— « Mon bon Jeannot, aime-moi seulement, »
Reprit la Fée ; « il n’est point de tendresses
Et de baisers et de bonnes caresses,
Que je ne fasse à mon fidèle amant.
Aime-moi bien, puisque je suis jolie,
Aime-moi bien aussi pour ma bonté.
Je suis liée à cet arbre enchanté :
Romps, en m’aimant, le charme qui me lié ».
COMMENT LA FÉE ARBIANNE AVAIT DEUX AMANTS
La Fée Arbianne avait deux talismans :
Un Casque d’or qui rendait invisible,
Et, d’autre part, une Épée invincible.
Arbianne avait de même deux amants.
Si je l’en blâme, au moins que l’on m’accorde,
Au lieu d’aller se creuser le cerveau,
Qu’en avoir trois chez nous n’est pas nouveau,
Et qu’aux beaux luths, il n’est point qu’une corde.
Son choix ne fut ni bas ni hasardeux :
Tous deux étaient fils de Roi, dit le conte.

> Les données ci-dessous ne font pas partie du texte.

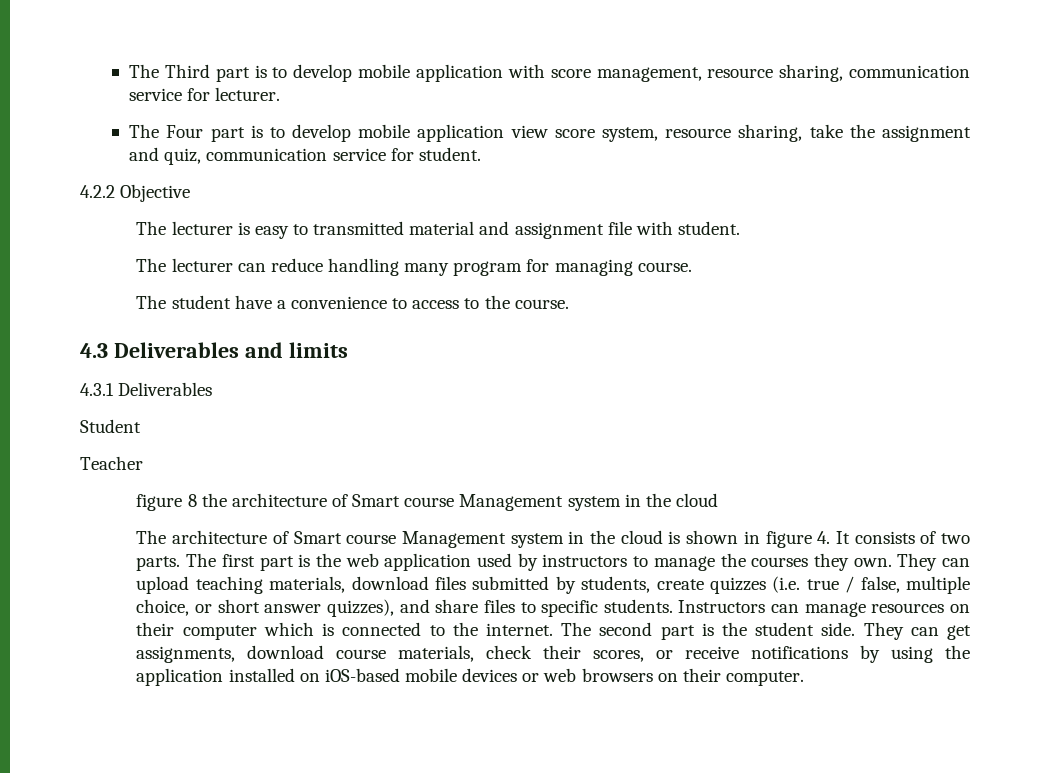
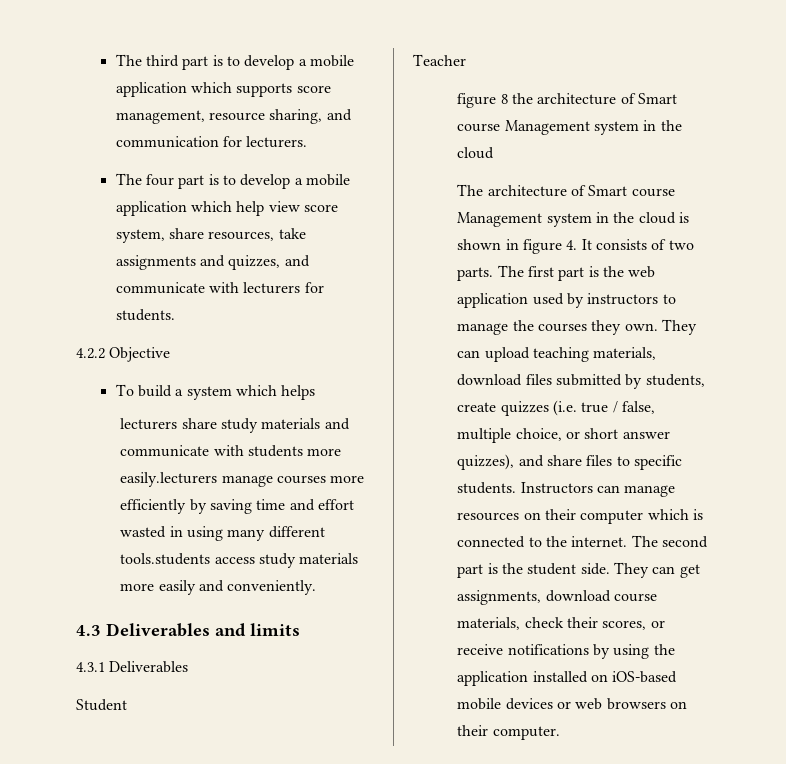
- The Third part is to develop mobile application with score management, resource sharing, communication service for lecturer.
- The Four part is to develop mobile application view score system, resource sharing, take the assignment and quiz, communication service for student.
+ The third part is to develop a mobile application which supports score management, resource sharing, and communication for lecturers.
+ The four part is to develop a mobile application which help view score system, share resources, take assignments and quizzes, and communicate with lecturers for students.
  4.2.2 Objective
- The lecturer is easy to transmitted material and assignment file with student.
- The lecturer can reduce handling many program for managing course.
- The student have a convenience to access to the course.
+ To build a system which helps
+ lecturers share study materials and communicate with students more easily.lecturers manage courses more efficiently by saving time and effort wasted in using many different tools.students access study materials more easily and conveniently.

Elle donna l’Épée à l’un pour compte,
Le Casque à l’autre, et les aima tous deux.
— De garde au pied de sa tour d’émeraude,
L’un de l’Épée allait tout pourfendant,
Monstre, dragon, harpie et prétendant,
Et la gardait, en se gardant de fraude.
L’autre invisible allait surprendre ainsi
La Fée à point en son bain d’eau de rose,
Et, comme on dit, ce ne fut point en prose
Qu’il lui conta son amoureux souci.
Ne tardez pas, quand l’heure heureuse sonne,
Gentils amants. Aimez-vous sans façon.